O süreçte özellikle Elazığ hapishanesine gönderdiğimiz bütün koliler geri geldi yasak diye almadılar. Yani bu iş bu kadar ciddi. Sadece Elazığ’dan kitaplar geri döndü çünkü orası şartları en ağır ve hak ihlallerinin en çok yaşandığı yer. Biz o kampanyayı aslında çok sayıda tutsağa ulaşarak sonuçlandırmış olduk. Ondan sonra ne yapabiliriz diye tekrardan tartıştık. Hapishanelerde çok sayıda hak ihlali var ama biz özgün bir şey yapalım istedik. Çünkü hapishanedeki hak ihlallerine dair faaliyet yürüten çeşitli kurumlar var. Başta İnsan Hakları Derneği olmak üzere, Türkiye İnsan Hakları Vakfı, Ceza İnfaz Sisteminde Sivil Toplum Derneği gibi. Ama hapishanelerde sadece hak ihlalleri yok. Çünkü bizler arasında da tutsaklığı yaşamış insanlar var. Hapishanede hayat da devam ediyor.

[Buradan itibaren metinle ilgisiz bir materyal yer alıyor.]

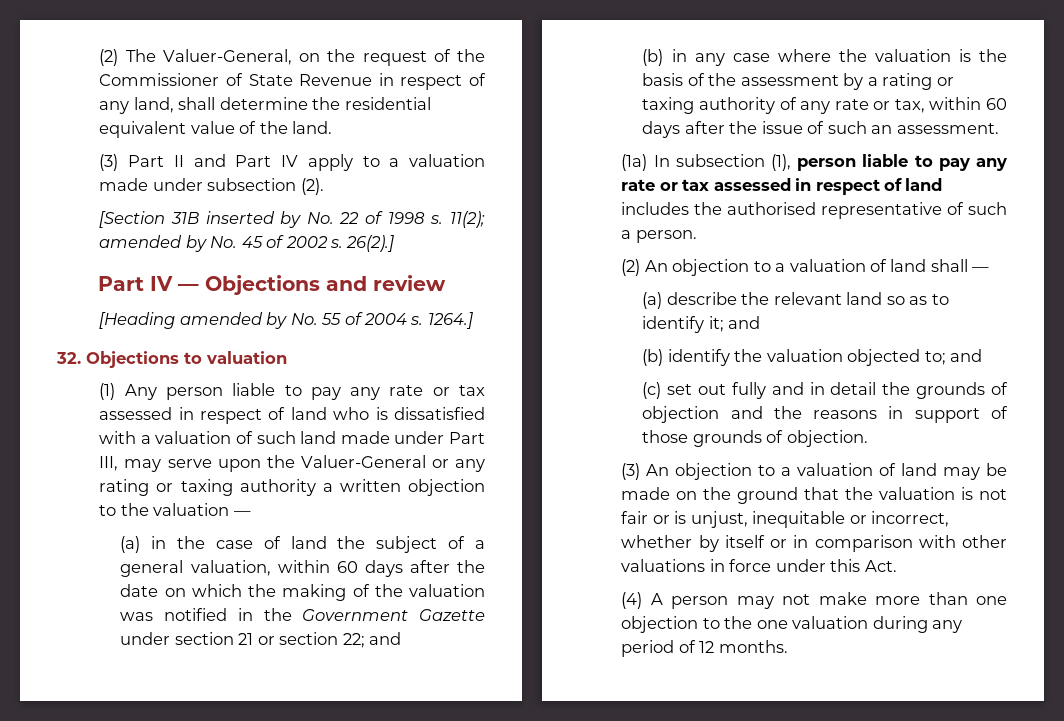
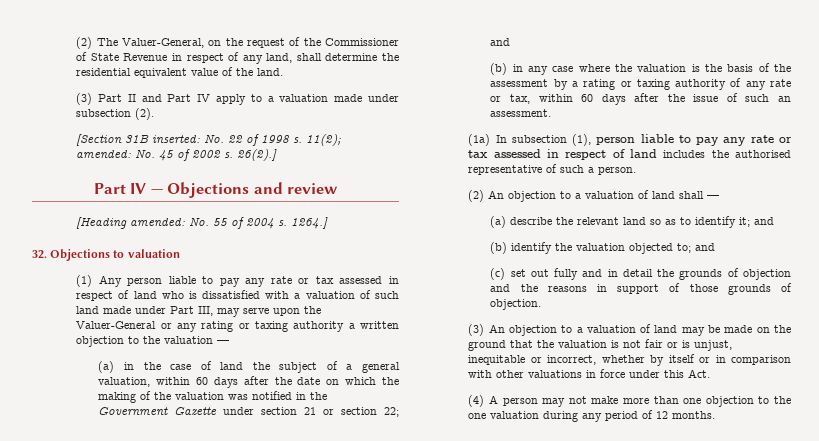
- [Section 31B inserted by No. 22 of 1998 s.
+ [Section 31B inserted: No. 22 of 1998 s.
- 11(2); amended by No. 45 of 2002 s.
+ 11(2); amended: No. 45 of 2002 s.
- [Heading amended by No. 55 of 2004 s.
+ [Heading amended: No. 55 of 2004 s.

Biz de sadece bu alana yoğunlaşmak istedik. Aslında Görülmüştür Kolektifi yıllardır bu alanda çok değerli çalışmalar yürütüyor ama o hak ihlallerini de işliyor. İçeride çok ciddi bir sanatsal, kültürel üretim var ve dışarısı bunu bilmiyor ya da çok azını biliyor. Bu da üretilenlerin görünmez olmasına yol açıyor. Bütün yasaklara rağmen üretmeye çalışan insanlar var. Tecrit zaten onları yok etmeye ve görünmez kılmaya çalışıyor. İçeride ürettiklerinin dışarıda da görünmez olması bu insanlara tamamen ‘sen aslında yoksun’ demek oluyor. Bu ölümden de daha büyük ceza. Biz de sanal medyada Instagram, Twitter, Facebook, web sayfası, YouTube kanalı, Spotify, gibi bütün mecraları kullanarak tutsakların üretimlerinin sesi olmak istedik.
Peki, şimdiye kadar neler paylaştınız dışarıyla?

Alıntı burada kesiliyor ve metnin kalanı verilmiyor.